Yeni bir haftanın başlangıcında, tüm okurlarıma sevgiler, saygılar. Değerli okuyucular, “lüks” sıfatı gayrimenkul sektöründe her gün karşımıza çıkan bir kelimedir. Lüks konut, süper lüks villa, ultra lüks rezidans vs vs... Nedir bu “lüks” kavramı? Kökeni Latinceden gelen bu kelimeyi bugün günlük hayatımızda kişiye özel ürün, hizmet ve marka olarak algılıyoruz. Bugün hayatımızın birçok noktasında “lüks” kelimesi baş köşeye otursa da, biz bugün gayrimenkul piyasasındaki anlamını ve lüks/değer ilişkisini konuşacağız.

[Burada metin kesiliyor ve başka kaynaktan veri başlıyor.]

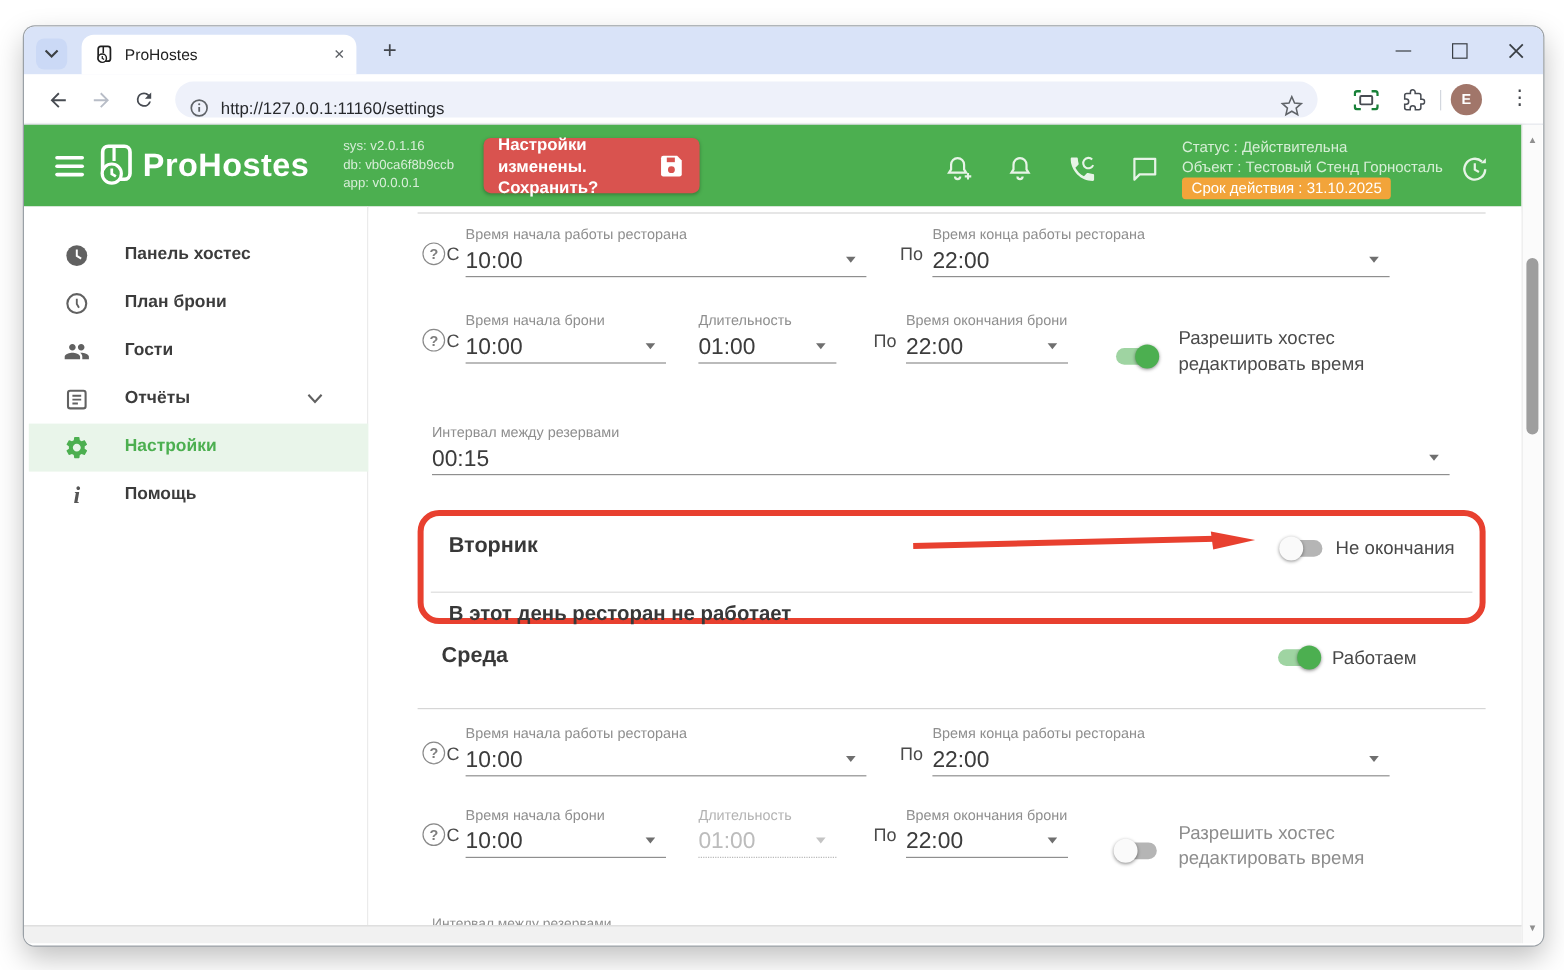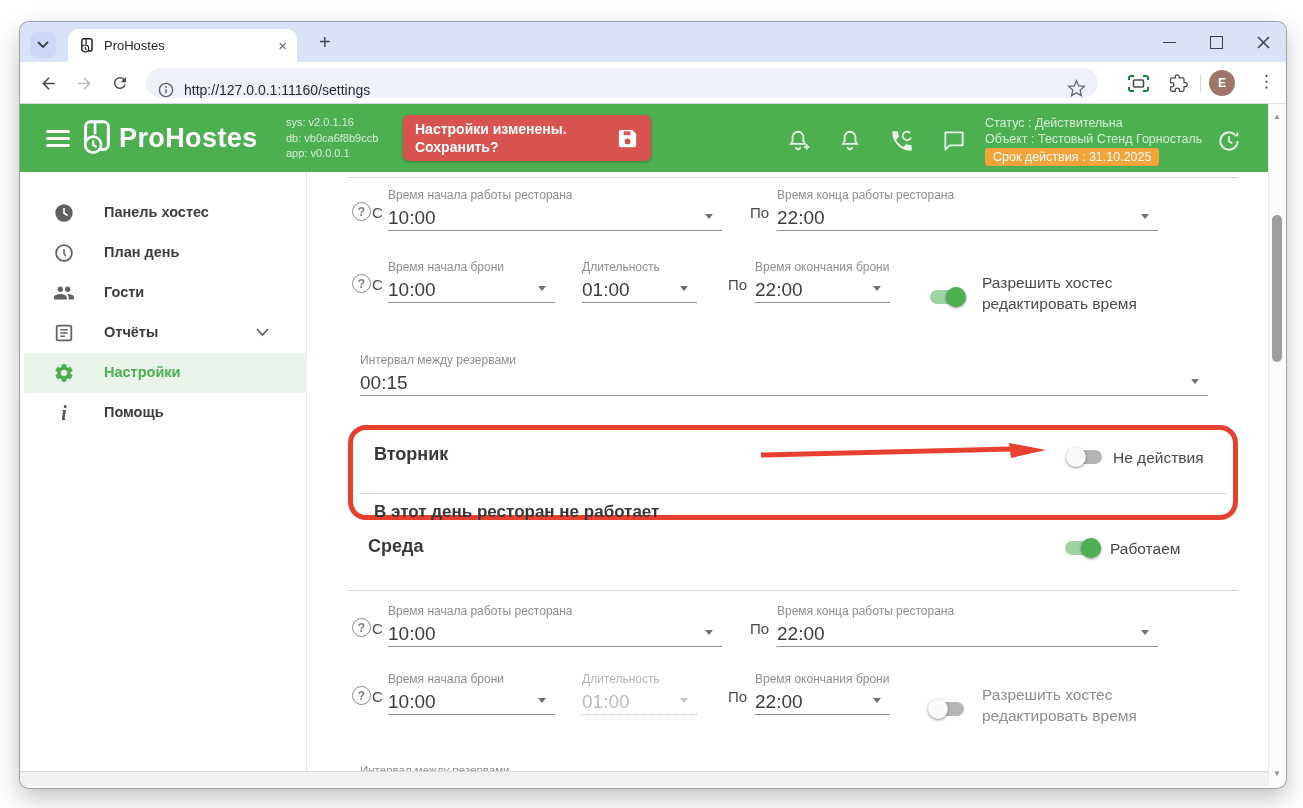"Настройки изменены." .savebtn { width: 248px -> 180px }
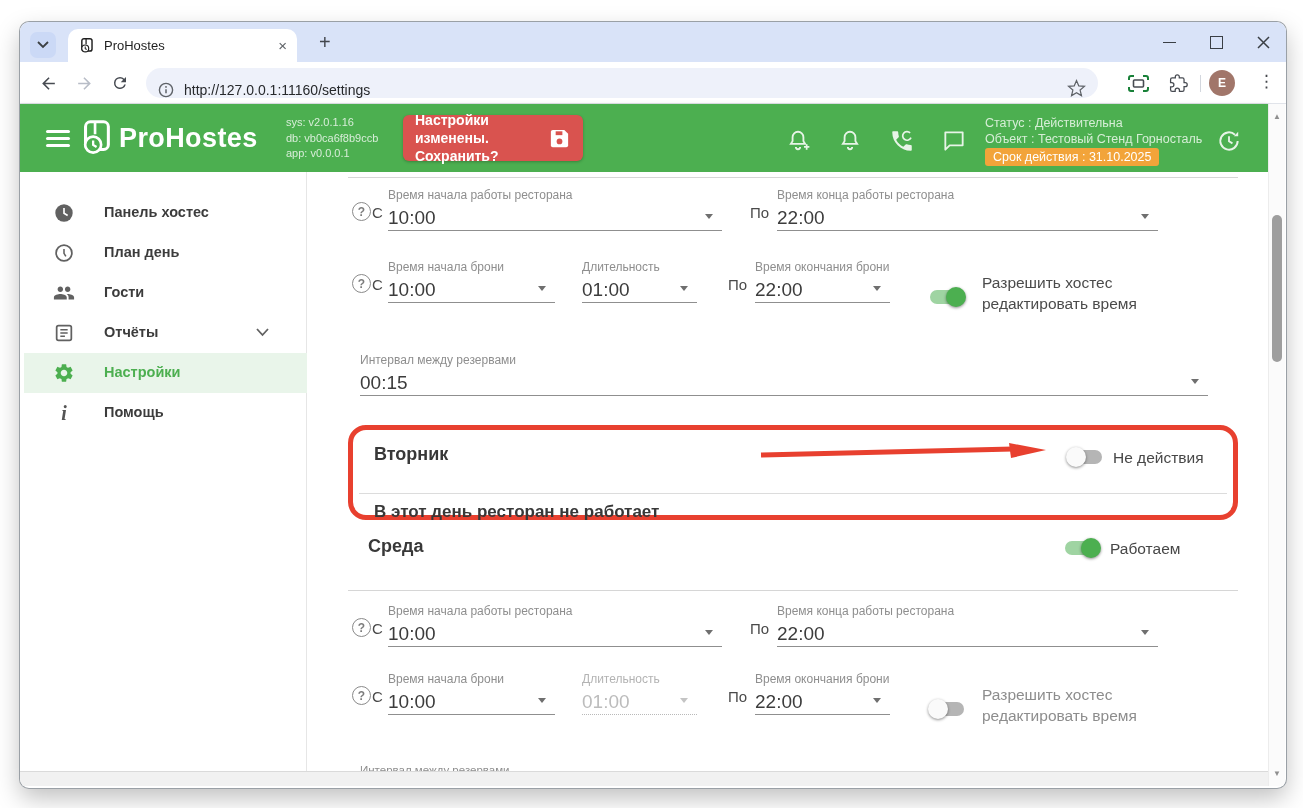"План день" span.slab { text: день -> брони }
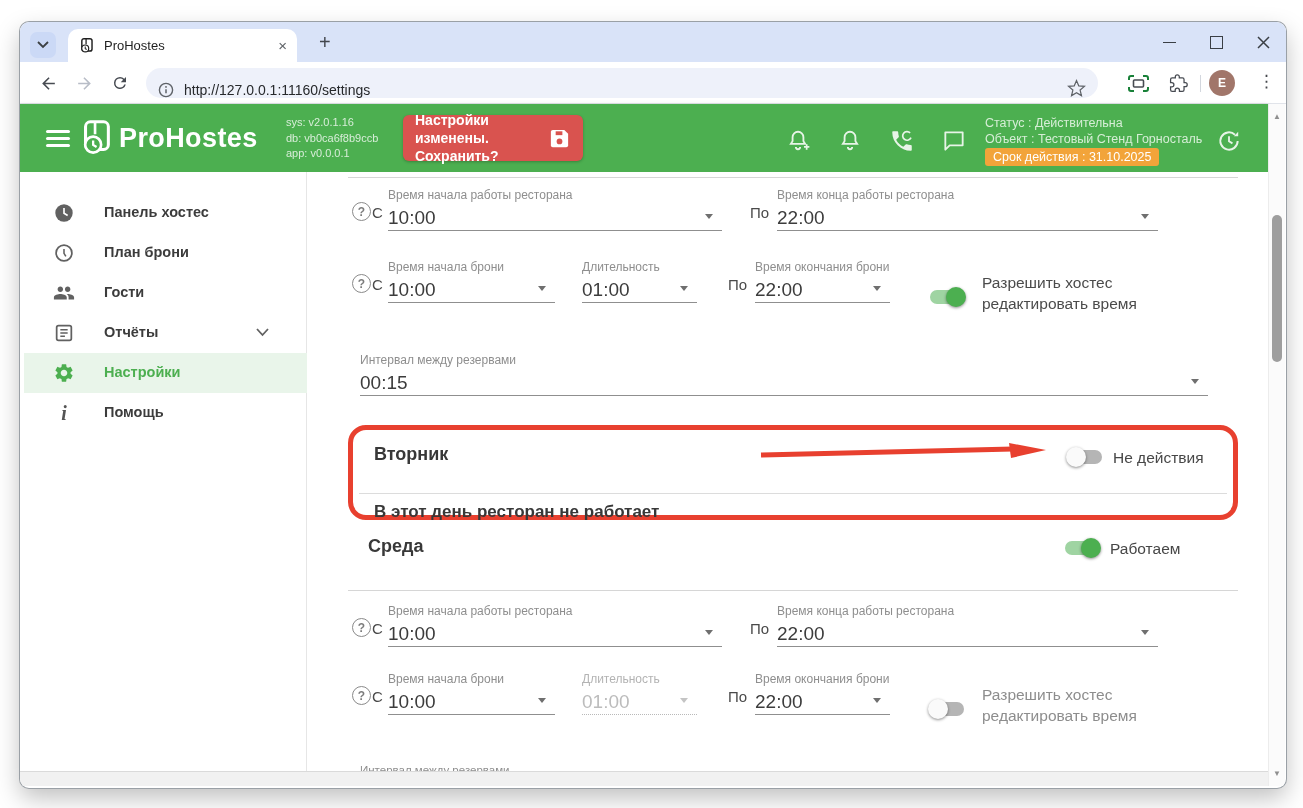"Не действия" div.swlab { text: действия -> окончания }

Peki, her bireyin “lüks” tanımı aynı mıdır? Güvenlikli ve şatafatlı konutlar, akıllı evler, boğaza tepeden bakan rezidanslar, evinize gelmeden önce programladığınız mutfak aletleri, sadece dairenize çıkan özel asansörler, İtalyan mutfaklar, ithal banyolar, çevrede yaşayan insan kalitesi, alışveriş merkezlerine yakınlık, yerine göre tarihi doku, manzara vs vs... Bütün bunlara ekleyeceğimiz sayısız özellikleri düşündüğümüz zaman “lüks” kavramının kişinin yaşam standartlarına ve imkanlarına göre de değişebileceğini ve “lüks konut” tanımlamasının göreceli bir durum olacağını görebiliriz. Sokaklarda yaşayan bir evsiz için gecekondudan daha lüks bir konut var mıdır? Ya da gecekonduda hayatını geçiren dar gelirli bir aile için kaloriferli bir apartman dairesi, saray niteliği taşımaz mı? Keza, birkaç çocuğa sahip, dar bir konutu mesken tutmuş bir hane halkı için, geniş bir ev bulunmaz bir lüks sayılmaz mı? O halde bugün maddi birikimleriniz ölçüsünde sahip olacağınız ve beklentilerinize en iyi cevap veren gayrimenkul sizin için en ideal “lüks konut”tur.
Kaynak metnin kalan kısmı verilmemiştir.